Um nível elevado de citoquinas inflamatórias conduz a uma alteração da plasticidade sináptica do hipocampo e alterações na aprendizagem espacial (Williamson et al., 2012). Produtos inflamatórios acumulam-se a diferentes velocidades em pacientes com a DA quando comparados com pacientes controlo, onde por exemplo a citoquina IL-6 se encontra acumulada nas placas senis.

A microglia são os macrófagos tecidulares do cérebro e são derivados da linhagem mielóide.
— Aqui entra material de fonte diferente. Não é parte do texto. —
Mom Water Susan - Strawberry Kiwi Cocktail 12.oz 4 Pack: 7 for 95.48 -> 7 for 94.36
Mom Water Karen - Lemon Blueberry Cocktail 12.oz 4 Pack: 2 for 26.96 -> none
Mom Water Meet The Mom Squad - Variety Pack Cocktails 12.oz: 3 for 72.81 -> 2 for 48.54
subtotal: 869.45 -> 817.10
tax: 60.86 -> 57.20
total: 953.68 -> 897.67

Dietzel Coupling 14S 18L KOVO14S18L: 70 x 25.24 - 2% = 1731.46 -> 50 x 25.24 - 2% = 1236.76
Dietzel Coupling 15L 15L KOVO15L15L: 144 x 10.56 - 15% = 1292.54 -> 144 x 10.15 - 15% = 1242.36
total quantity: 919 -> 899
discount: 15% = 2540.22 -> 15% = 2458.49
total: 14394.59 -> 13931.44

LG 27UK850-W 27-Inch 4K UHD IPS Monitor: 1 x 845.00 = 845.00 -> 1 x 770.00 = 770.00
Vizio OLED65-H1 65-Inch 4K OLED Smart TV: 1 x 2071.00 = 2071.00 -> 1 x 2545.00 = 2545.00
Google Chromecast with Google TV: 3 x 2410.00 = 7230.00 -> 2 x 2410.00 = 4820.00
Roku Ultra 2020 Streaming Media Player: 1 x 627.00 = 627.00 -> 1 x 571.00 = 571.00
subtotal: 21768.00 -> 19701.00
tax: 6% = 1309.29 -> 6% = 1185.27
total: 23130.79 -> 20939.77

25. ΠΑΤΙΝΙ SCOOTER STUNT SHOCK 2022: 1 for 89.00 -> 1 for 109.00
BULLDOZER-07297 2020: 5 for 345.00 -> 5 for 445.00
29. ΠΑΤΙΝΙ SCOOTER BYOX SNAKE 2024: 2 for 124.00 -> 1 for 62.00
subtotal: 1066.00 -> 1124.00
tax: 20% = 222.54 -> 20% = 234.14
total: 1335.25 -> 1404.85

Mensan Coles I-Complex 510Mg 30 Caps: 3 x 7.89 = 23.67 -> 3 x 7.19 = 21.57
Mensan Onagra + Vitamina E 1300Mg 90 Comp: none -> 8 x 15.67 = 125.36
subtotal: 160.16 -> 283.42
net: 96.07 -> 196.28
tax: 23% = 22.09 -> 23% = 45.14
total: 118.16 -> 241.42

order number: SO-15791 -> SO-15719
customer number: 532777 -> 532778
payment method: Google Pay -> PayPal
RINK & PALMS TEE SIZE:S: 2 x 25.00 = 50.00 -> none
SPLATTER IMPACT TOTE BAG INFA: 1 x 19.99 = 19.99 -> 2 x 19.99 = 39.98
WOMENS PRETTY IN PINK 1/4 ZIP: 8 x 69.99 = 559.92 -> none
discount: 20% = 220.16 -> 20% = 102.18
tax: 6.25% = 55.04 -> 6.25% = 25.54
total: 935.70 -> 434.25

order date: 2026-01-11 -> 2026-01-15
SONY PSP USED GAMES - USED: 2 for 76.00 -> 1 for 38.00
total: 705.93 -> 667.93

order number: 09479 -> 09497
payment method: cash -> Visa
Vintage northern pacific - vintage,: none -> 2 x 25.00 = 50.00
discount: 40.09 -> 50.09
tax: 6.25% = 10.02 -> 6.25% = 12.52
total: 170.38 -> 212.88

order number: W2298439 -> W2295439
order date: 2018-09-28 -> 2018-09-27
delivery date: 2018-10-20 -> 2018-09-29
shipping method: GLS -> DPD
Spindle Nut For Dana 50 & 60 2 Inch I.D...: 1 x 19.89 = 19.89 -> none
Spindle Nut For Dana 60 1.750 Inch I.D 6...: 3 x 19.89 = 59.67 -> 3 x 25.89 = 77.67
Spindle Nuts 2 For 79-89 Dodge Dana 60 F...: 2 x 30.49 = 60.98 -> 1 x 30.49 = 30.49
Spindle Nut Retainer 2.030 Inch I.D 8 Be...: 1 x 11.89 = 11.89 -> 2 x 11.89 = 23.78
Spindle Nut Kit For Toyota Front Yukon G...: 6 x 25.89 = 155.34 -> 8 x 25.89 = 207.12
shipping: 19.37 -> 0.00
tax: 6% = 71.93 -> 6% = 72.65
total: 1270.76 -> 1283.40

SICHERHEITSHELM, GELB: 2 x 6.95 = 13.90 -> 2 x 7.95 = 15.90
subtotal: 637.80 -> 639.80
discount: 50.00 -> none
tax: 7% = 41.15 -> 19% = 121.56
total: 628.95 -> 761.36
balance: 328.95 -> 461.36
A formação e deposição de fibrilas Aβ no parênquima do cérebro provoca a activação fenotípica da microglia. A activação crónica da microglia e a produção de moléculas pró- inflamatórias têm sido postuladas como contribuidores para a progressão da DA exacerbando a deposição de Aβ.

CONCLUSÃO

Bom fica bastante claro que o processo neurodegenerativo é multifatorial porém é bem evidente que o processo de resistência insulínica no tecido cerebral possui um papel importante na gênese da cascata de neuroinflamação.

São processos que degeneram o tecido cerebral por anos e anos , somado ao estresse, ao sedentarismo, consumo de produtos industrializados, fumar ou consumo de álcool e assim você tem a receita do bolo “Como ser bem sucedido na obtenção do Azlheimer”.

Em próximos posts vamos demonstrar também a importância do processo de disbiose intestinal que se soma á todos os maus hábitos e estilo de vida.

Alguns estudos publicados vêm demonstrando a relação entre bactérias, anafilotoxinas e processos neurodegenerativos. Um dos trabalhos mais empolgantes é oque demonstra a relação da bactéria Pseudomonas Acne e a incidência desta patologia em concordância com a incidência de doenças como Alzheimer, Parkinson e outras patologias crônicas.

É bem sabido que a P. Acnes vive normalmente no intestino de todos os seres humanos e devido á simbiose intestinal, mantém sua produção normal durante anos devido ao equilíbrio existente na relação entre estes. Mas devido ao uso de antibióticos, açucar em demais, produtos industrializados, mudança de Ph intestinal, a bactéria prolifera podendo migrar para o tecido cerebral sem mesmo apresentar nenhum sinal de infecção que nao seja alterações intestinais.

A mudança no estilo de vida não é apenas clichê. É uma atitude que poderá determinar a qualidade de vida nos últimos anos de cada um de nós. Será lembrando das pessoas e dos momentos que vivemos ou iremos trocar lembranças por simplesmente comida.